It was after World War II that the era of decolonization began. But following on its heels came the era of recolonization of the newly independent states. This did not involve invasion and takeover by armies, but subversion and enslavement by economic warfare.
Among states thus taken over, some were extremely obliging and provided to the colonizing state, their own manpower to subvert themselves, by hollowing out their treasuries and investing abroad.
Pakistan was one such state. And leading the charge against it were its own elites.
It was when the Zardari-Benazir combo first burst upon our political scene, that clandestine theft made way for daylight robbery. “Aur phir karavan chalta raha aur log milte gaye!” And then we reached the point where anybody who was anyone, became an inexorable part of the war on Pakistan.
To some of us it became increasingly clear that our country was capable enough of beating back an invading army, but it was daily surrendering a part of itself to the enemy within. And if a stop were not put to this, implosion would have to be our logical and necessary fate. And so, it is here we quivering stand today. A country with its treasury hollowed out cannot battle an enemy army attacking across its borders, nor can it battle instability within. People who take the state to this stage are not just guilty of theft. They are guilty of treachery against the state. Period.
The decisive acceleration pushing us to the abyss was signaled by Musharraf’s NRO. This legitimized all manner of theft, and was the ultimate incentive to those hesitating at the margins to stand up and be counted among the thieves, and to join the free for all.
And how manfully they responded to this invitation! Leaving behind their timidness they came in droves and gouged out crores.
Well before we reached our present pass I began wondering how the army, who were guardians of national security, really defined national security.
I began putting this question to some of the generals. Most of these were cadets when I was an instructor in our Military Academy. I began asking if our national security architecture provided for a defense against the most lethal and pernicious attack against our country. A silent attack launched not across our borders, but one launched by the enemies of the state residing within the state. An attack launched by the elites, the very leadership of the state against its very heart, while its army divisions stood armed and ready facing the enemy across the borders; divisions which would be driven to surrender without firing a shot, when the heart gave out!

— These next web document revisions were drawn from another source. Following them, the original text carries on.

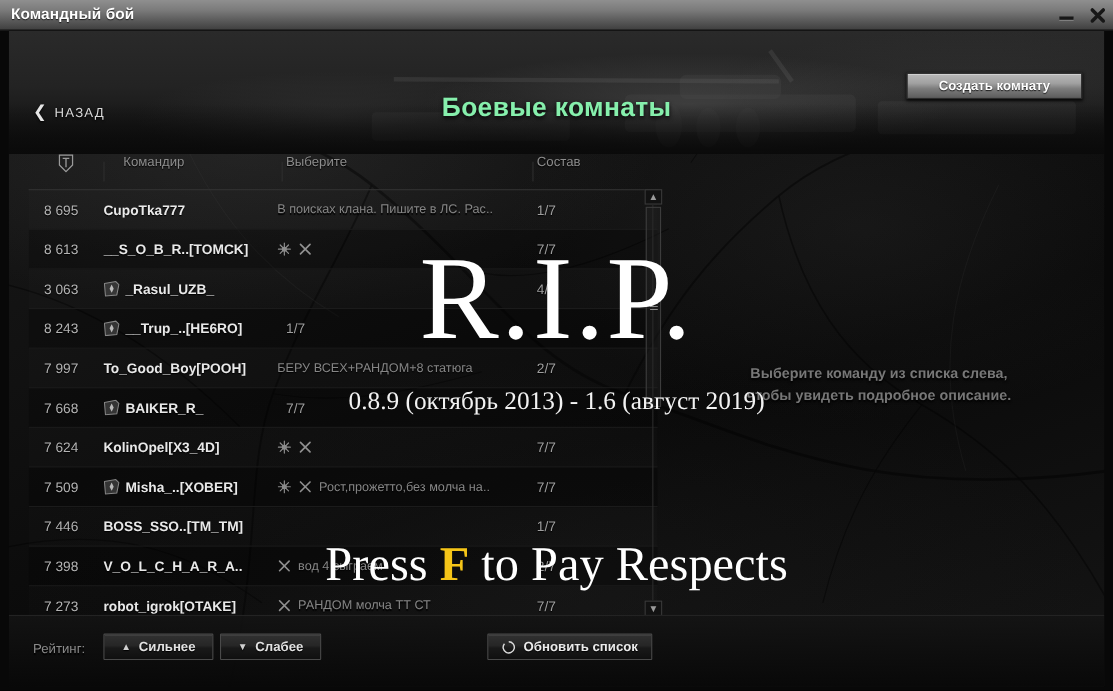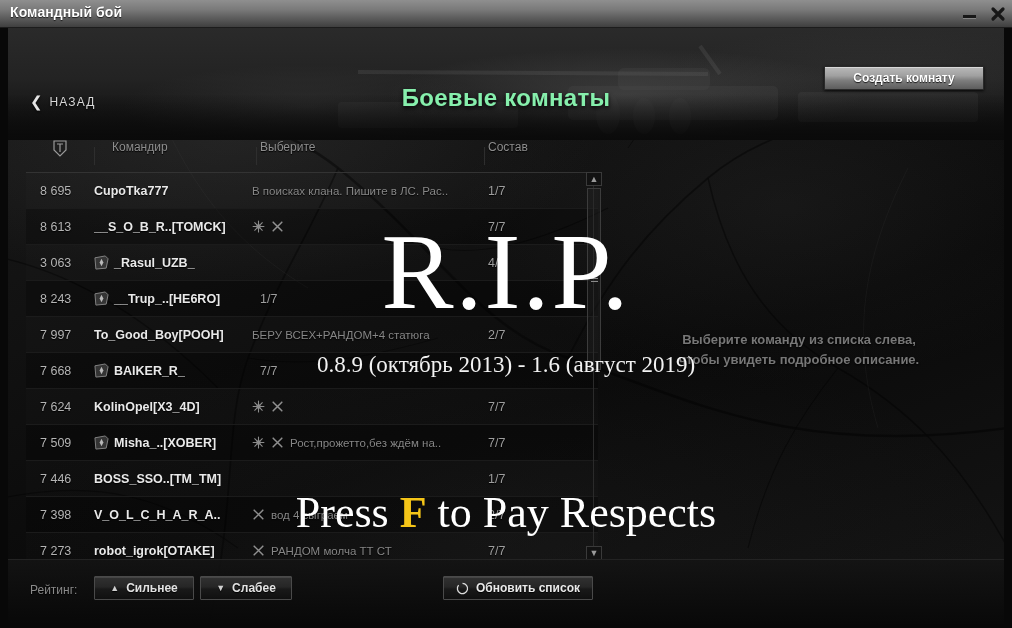--- a/index.html
+++ b/index.html
@@ -582,7 +582,7 @@
               <span>To_Good_Boy[POOH]</span>
             </div>
             <div class="cell c-desc">
-              <span>БЕРУ ВСЕХ+РАНДОМ+4 статюга</span>
+              <span>БЕРУ ВСЕХ+РАНДОМ+8 статюга</span>
             </div>
             <div class="cell c-comp">2/7</div>
           </div>

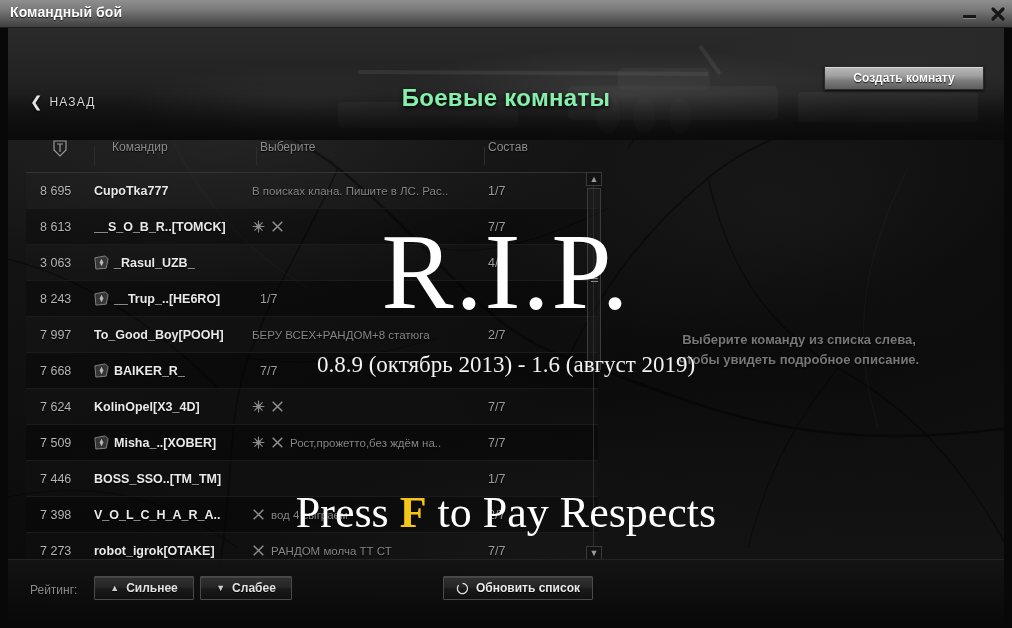--- a/index.html
+++ b/index.html
@@ -635,7 +635,7 @@
               <svg class="tag-icon" viewBox="0 0 12 12">
                 <path d="M2 2 L10 10 M10 2 L2 10" stroke="#c2c2c2" stroke-width="1.4" stroke-linecap="round"></path>
               </svg>
-              <span>Рост,прожетто,без ждём на..</span>
+              <span>Рост,прожетто,без молча на..</span>
             </div>
             <div class="cell c-comp">7/7</div>
           </div>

And I wondered if the army had taken the trouble of devoting even one study period to the vitally important topic of staving off industrial scale theft of national assets in order to save the state!
I NEVER GOT AN ANSWER.
And so, the question still remains: if an institution, whose only reason for existence was the guardianship of national security, had no mechanism in place to prevent the most probable and lethal attack on the state, what remained the reason for the existence of such an institution?
This is the fundamental question that needs to be debated among the highest reaches of our high command; and after this is first resolved, debates on grand strategy and tactics and weaponry and right hooks and the left ones can follow. Unless the question of a defense against the most likely assault against the state, which will take down the state itself, is first addressed, all the rest have no meaning.